Повезло. Часа два их не будет. Можно, к примеру, взять отцовское ружье и пальнуть пару раз, и никто ничего не скажет!

Но отец будто прочитал его мысли. Ведь уже ушел почти, и надо же – в последний момент остановился на пороге и внимательно посмотрел на сына:

– Раз уж ты не идешь с нами в церковь, будь любезен прочитать проповедь дома. Понял?

– Само собой. Почему бы не прочитать.

Только и дел мне, что читать вашу проповедь!

А мать точно пружина подбросила. Не успел мальчик оглянуться, она уже схватила с полки «Домашнюю Постиллу»[1] и впечатала в стол у него перед носом. И когда только успела – открыла книгу как раз на странице с сегодняшней проповедью! Рядом положила Новый Завет. А напоследок придвинула к столу кресло, купленное в прошлом году на распродаже в пасторской усадьбе.

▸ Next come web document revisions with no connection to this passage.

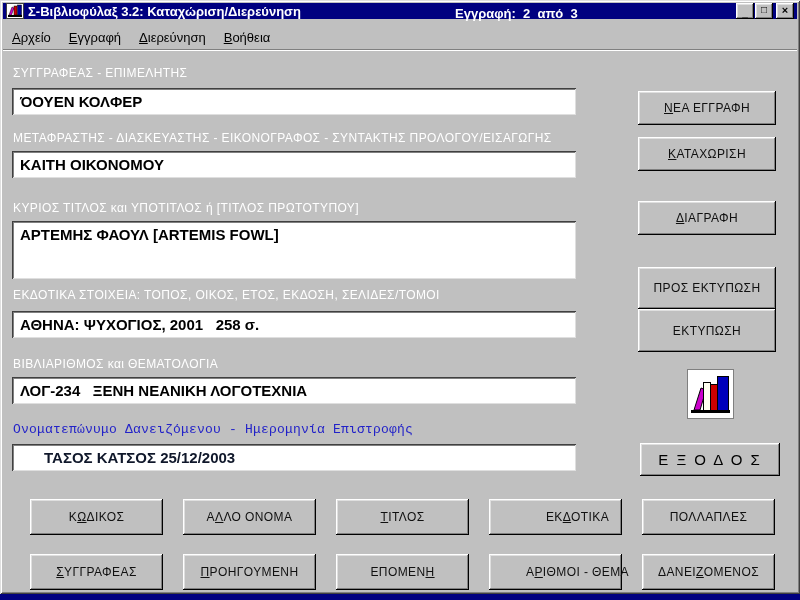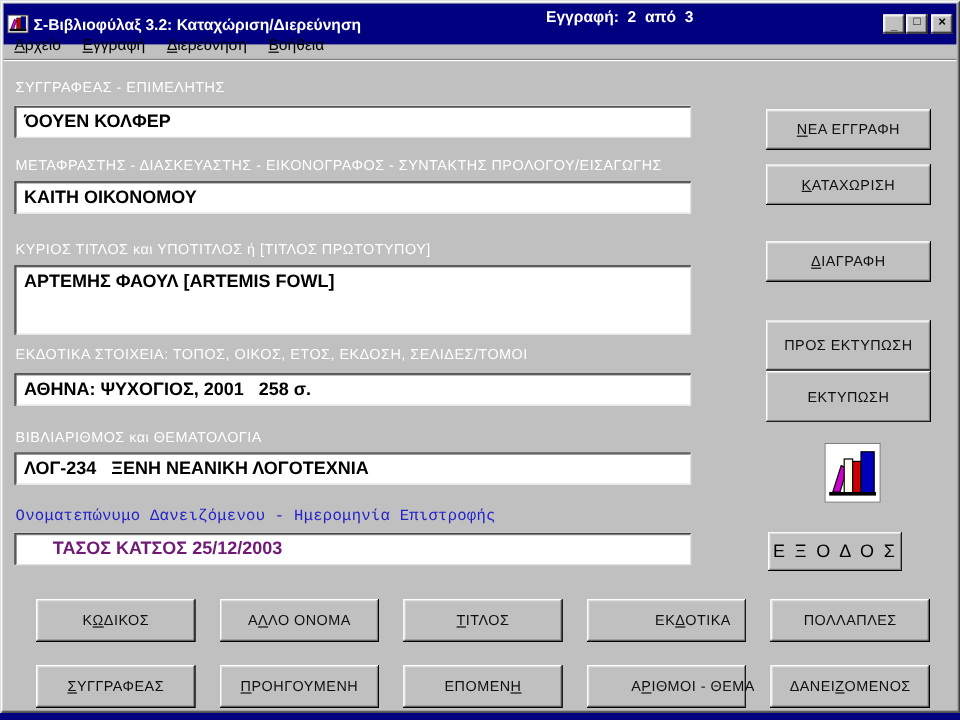--- a/index.html
+++ b/index.html
@@ -9,21 +9,21 @@
     font-family: "Liberation Sans", sans-serif;
     -webkit-font-smoothing: none;
   }
   .window {
     position: absolute; left: 0; top: 0; width: 800px; height: 594px;
     background: #c0c0c0;
     box-shadow: inset 1px 1px 0 #dfdfdf, inset -1px -1px 0 #404040, inset 2px 2px 0 #fff, inset -2px -2px 0 #808080;
   }
   
   .titlebar {
-    position: absolute; left: 3px; top: 3px; right: 3px; height: 34px;
+    position: absolute; left: 3px; top: 3px; right: 3px; height: 16px;
     background: #000080; color: #fff;
     display: flex; align-items: center;
     font-size: 13px; font-weight: bold;
   }
   .app-icon { width: 18px; height: 16px; margin: 0 4px 0 3px; flex: 0 0 auto; }
   .title-text { white-space: pre; }
   .record-status { position: absolute; left: 452px; top: 3px; white-space: pre; }
   .win-controls { margin-left: auto; display: flex; padding-right: 3px; align-items: center; }
   .win-btn {
     width: 18px; height: 16px; background: #c0c0c0; color: #000;
@@ -52,32 +52,32 @@
   .lbl-borrower { color: #2222c8; font-size: 13px; letter-spacing: 0.2px; font-family: Liberation Mono, monospace; }
   .field {
     position: absolute; left: 12px; width: 564px; height: 27px;
     background: #fff; color: #000;
     box-shadow: inset 1px 1px 0 #404040, inset -1px -1px 0 #dfdfdf, inset 2px 2px 0 #808080, inset -2px -2px 0 #fff;
     font-size: 15px; font-weight: bold; white-space: pre;
     display: flex; align-items: center; padding: 0 8px;
     cursor: text;
   }
   .field.multiline { align-items: flex-start; padding-top: 5px; }
-  .field.red { color: #701a75; padding-left: 32px; }
+  .field.red { color: #0f172a; padding-left: 32px; }
   
   .btn {
     position: absolute; background: #c0c0c0; color: #101010;
     box-shadow: inset -1px -1px 0 #000, inset 1px 1px 0 #fff, inset -2px -2px 0 #808080, inset 2px 2px 0 #dfdfdf;
     display: flex; align-items: center; justify-content: center;
     font-size: 12px; letter-spacing: 0.4px; white-space: pre; cursor: pointer;
     font-family: "Liberation Sans", sans-serif;
   }
   .btn u { text-decoration: underline; }
   .btn-right { left: 638px; width: 138px; height: 34px; }
-  .btn-exit { left: 640px; top: 443px; width: 112px; height: 33px; font-size: 15px; letter-spacing: 2px; color: #000; }
+  .btn-exit { left: 640px; top: 443px; width: 140px; height: 33px; font-size: 15px; letter-spacing: 2px; color: #000; }
   .books-icon-box { position: absolute; left: 687px; top: 369px; width: 47px; height: 50px; }
   .nav-btn { width: 133px; height: 36px; }
   .row1 { top: 499px; }
   .row2 { top: 554px; }
   .c1 { left: 30px; } .c2 { left: 183px; } .c3 { left: 336px; } .c4 { left: 489px; padding-left: 44px; } .c5 { left: 642px; }
 </style>
 </head>
 <body>
 
 <div class="window">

С чего бы честь такая – обычно в нем позволялось сидеть только отцу.

Что это они так стараются? – подумал мальчик. Пару страниц прочитаю, но уж никак не больше. Еще чего!

И опять! Да что ж это такое! Отец, похоже, и вправду умеет читать мысли. Подошел вплотную к сыну и раздельно сказал:

– И чтоб прочел как следует! Не с пятого на десятое, а как следует. Придем из церкви, спрошу по каждой странице! По каждой странице! Пропустишь что-то – пеняй на себя.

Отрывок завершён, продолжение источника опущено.